[Items from a dataset]

------------------------------------------------------------

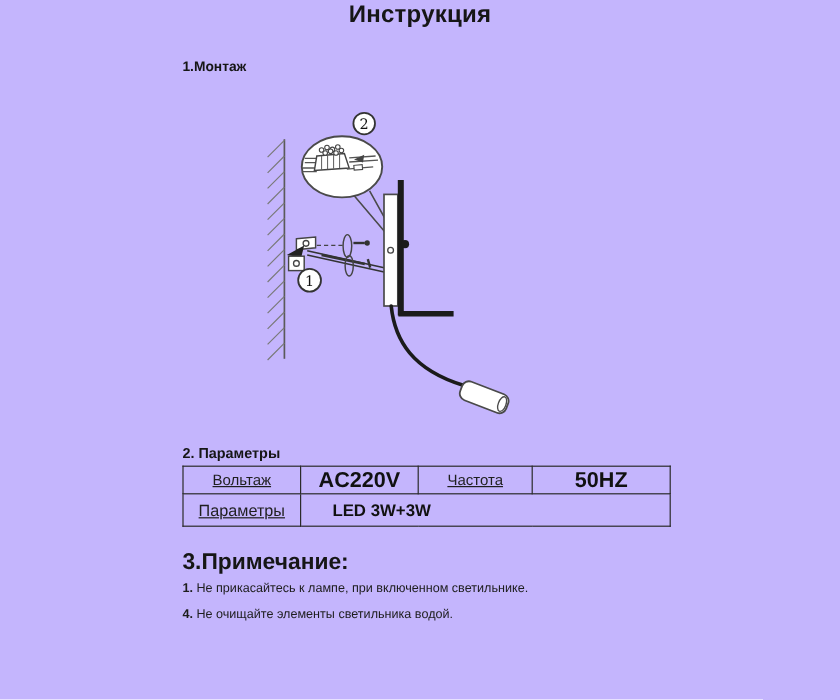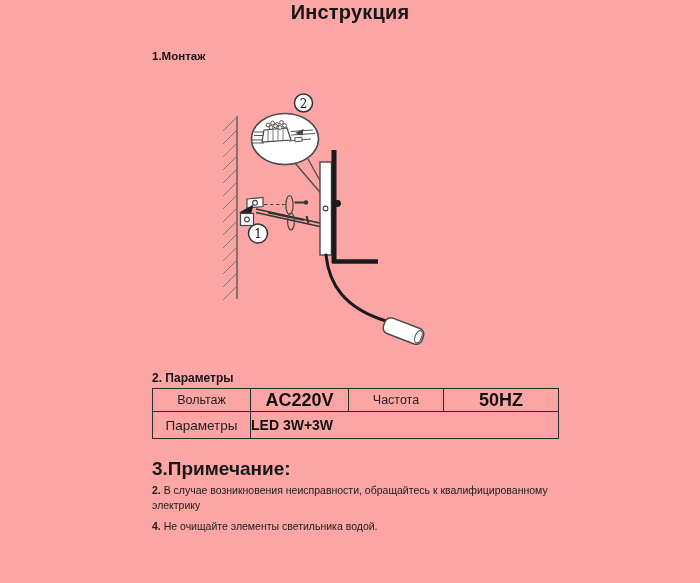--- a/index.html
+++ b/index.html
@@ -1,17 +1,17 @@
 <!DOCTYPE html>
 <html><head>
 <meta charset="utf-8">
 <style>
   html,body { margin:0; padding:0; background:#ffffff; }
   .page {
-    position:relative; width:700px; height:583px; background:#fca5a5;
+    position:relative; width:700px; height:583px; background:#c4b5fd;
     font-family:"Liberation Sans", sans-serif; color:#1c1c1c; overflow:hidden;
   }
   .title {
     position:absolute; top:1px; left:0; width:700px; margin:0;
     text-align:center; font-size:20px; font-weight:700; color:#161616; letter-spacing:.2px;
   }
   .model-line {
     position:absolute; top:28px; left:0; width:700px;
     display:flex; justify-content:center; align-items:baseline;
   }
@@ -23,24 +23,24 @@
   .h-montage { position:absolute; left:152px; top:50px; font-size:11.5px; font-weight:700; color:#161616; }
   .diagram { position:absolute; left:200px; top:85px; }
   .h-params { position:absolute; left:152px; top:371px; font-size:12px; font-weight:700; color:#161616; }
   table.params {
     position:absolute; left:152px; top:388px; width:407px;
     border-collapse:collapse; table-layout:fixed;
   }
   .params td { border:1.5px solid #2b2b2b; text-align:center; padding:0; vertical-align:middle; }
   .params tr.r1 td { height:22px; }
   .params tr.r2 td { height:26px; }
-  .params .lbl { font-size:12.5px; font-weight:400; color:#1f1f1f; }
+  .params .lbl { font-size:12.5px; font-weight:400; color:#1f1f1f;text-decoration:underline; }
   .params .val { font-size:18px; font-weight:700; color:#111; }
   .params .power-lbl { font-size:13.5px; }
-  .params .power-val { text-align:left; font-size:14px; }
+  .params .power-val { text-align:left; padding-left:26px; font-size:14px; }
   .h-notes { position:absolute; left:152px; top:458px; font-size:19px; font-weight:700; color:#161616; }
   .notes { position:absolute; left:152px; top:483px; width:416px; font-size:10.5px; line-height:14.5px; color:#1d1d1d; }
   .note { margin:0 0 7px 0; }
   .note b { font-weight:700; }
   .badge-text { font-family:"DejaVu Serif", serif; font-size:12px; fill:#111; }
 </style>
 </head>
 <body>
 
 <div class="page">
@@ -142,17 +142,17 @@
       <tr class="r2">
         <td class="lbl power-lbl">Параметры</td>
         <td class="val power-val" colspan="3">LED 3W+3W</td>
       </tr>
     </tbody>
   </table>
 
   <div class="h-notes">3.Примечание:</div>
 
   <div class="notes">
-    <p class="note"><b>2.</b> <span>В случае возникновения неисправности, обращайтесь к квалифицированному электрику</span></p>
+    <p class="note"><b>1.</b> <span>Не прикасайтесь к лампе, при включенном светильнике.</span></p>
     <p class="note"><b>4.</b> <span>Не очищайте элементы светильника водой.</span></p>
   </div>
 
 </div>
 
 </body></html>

------------------------------------------------------------

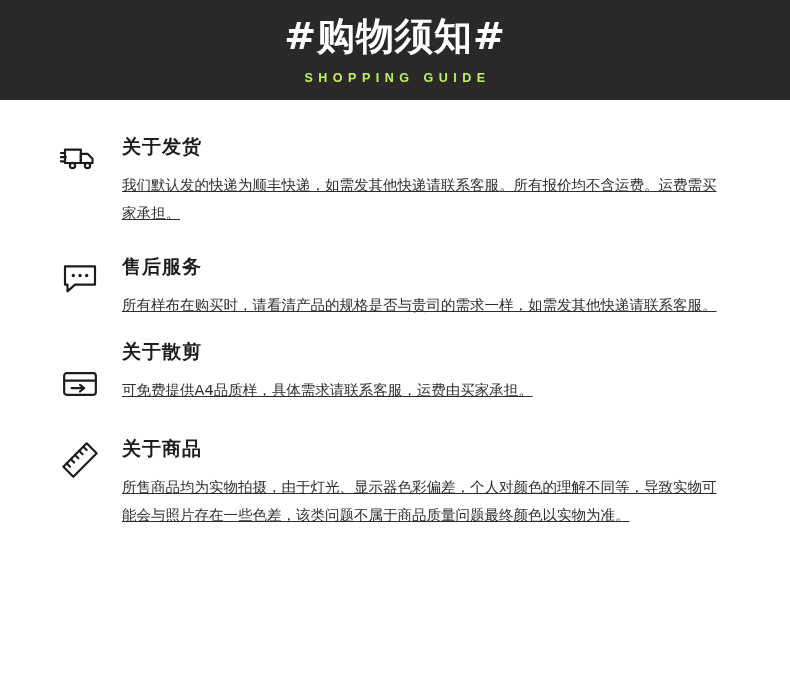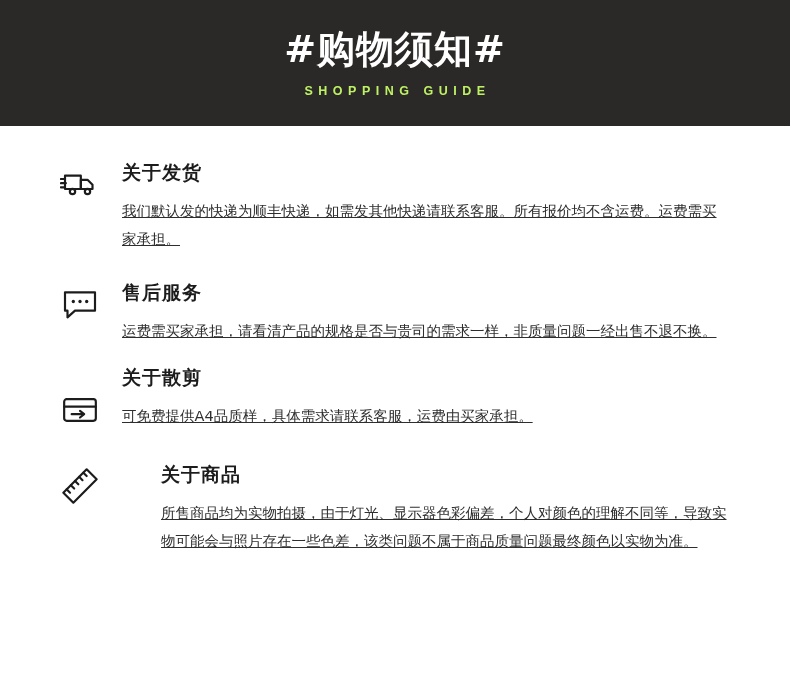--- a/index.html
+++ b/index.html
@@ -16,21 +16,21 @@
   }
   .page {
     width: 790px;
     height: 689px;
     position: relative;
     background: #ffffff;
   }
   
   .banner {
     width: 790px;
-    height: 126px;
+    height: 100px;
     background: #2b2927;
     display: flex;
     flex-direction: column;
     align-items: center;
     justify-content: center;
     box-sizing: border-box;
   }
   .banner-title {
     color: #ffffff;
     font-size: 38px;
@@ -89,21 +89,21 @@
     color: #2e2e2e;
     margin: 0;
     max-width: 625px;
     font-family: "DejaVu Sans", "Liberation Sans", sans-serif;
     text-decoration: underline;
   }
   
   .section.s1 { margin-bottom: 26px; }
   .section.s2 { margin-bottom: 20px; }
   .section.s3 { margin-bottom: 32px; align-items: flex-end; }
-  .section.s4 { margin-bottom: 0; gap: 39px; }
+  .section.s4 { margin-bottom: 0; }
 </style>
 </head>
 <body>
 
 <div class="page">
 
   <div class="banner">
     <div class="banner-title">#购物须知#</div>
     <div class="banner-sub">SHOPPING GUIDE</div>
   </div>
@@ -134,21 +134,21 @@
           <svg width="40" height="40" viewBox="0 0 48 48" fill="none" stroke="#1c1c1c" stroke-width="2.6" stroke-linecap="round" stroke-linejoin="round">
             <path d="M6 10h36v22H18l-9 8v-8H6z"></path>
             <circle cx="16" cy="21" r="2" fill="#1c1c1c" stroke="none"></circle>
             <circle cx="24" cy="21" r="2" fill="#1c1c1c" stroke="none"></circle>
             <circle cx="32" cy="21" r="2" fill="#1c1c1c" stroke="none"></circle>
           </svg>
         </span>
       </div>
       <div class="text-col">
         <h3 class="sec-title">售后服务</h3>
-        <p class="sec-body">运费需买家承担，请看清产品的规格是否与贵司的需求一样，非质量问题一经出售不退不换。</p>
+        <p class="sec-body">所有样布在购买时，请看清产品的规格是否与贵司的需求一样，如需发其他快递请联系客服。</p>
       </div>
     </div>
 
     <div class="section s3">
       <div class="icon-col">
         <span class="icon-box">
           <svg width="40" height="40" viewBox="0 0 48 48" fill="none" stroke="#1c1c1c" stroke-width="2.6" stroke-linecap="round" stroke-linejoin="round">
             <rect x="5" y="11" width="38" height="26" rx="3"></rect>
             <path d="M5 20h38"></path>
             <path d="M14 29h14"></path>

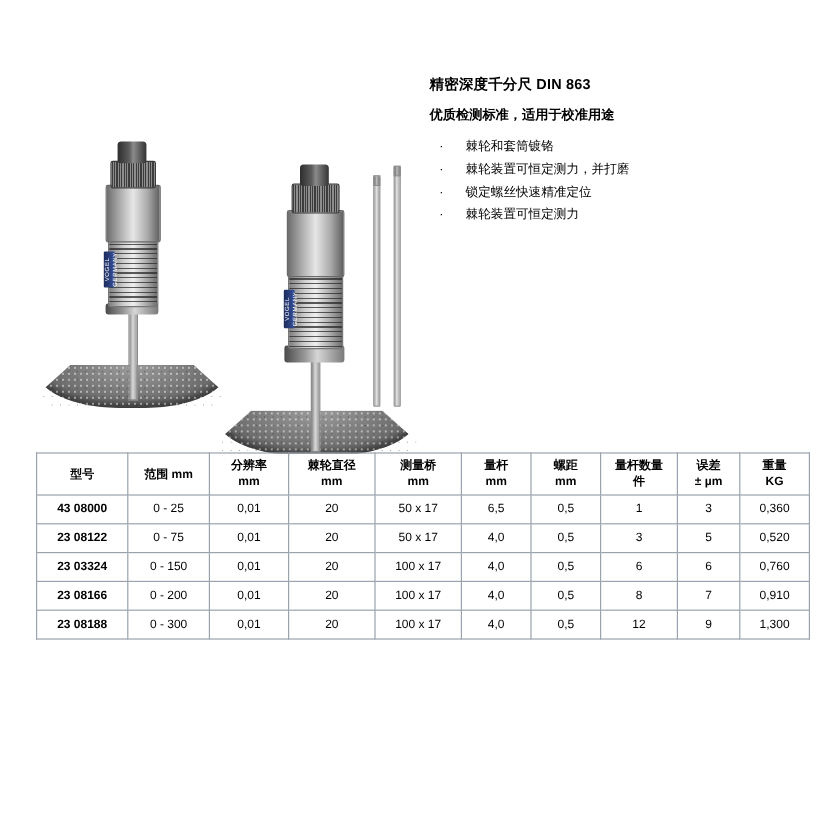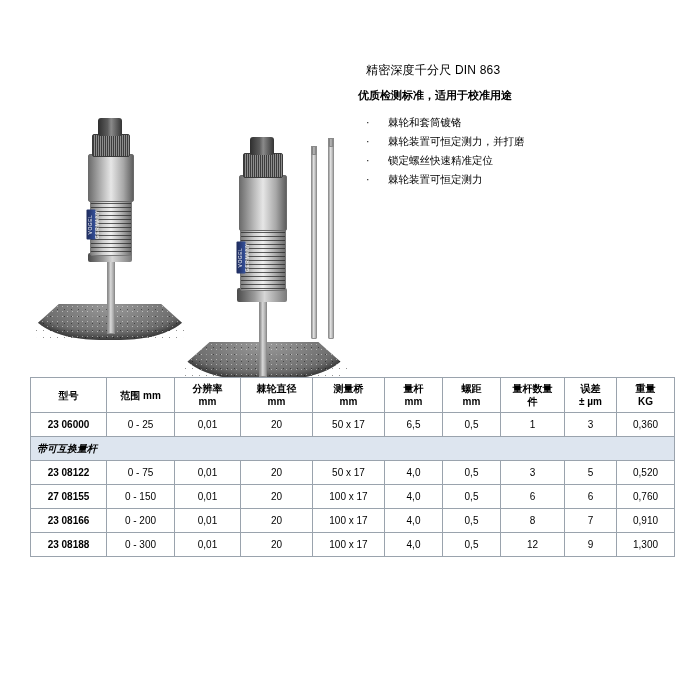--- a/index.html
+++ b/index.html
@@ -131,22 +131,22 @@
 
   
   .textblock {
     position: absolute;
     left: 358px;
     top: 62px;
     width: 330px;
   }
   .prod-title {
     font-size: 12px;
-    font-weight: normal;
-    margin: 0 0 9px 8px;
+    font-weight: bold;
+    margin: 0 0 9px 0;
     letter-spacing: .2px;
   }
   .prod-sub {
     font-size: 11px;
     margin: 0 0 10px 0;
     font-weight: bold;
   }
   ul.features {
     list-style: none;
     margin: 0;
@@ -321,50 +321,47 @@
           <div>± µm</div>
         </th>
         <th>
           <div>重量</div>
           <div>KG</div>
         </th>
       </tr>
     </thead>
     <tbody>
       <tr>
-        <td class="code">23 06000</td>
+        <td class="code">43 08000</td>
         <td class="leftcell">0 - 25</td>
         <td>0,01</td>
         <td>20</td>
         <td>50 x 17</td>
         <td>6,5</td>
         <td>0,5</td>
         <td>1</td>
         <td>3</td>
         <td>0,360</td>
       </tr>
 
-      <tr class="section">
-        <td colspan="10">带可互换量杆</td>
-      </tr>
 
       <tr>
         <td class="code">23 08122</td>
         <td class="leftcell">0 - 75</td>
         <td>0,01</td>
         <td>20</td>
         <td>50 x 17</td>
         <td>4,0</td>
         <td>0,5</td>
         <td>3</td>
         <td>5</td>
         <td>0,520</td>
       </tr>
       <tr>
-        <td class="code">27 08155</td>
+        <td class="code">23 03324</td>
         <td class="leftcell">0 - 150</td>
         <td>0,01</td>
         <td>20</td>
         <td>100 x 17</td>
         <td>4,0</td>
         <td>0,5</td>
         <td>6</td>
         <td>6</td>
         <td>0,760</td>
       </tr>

------------------------------------------------------------

▶ What you have to do
Filter the data above, keeping only lines that include the string "underline".

▶ Finished exercise
+  .params .lbl { font-size:12.5px; font-weight:400; color:#1f1f1f;text-decoration:underline; }
     text-decoration: underline;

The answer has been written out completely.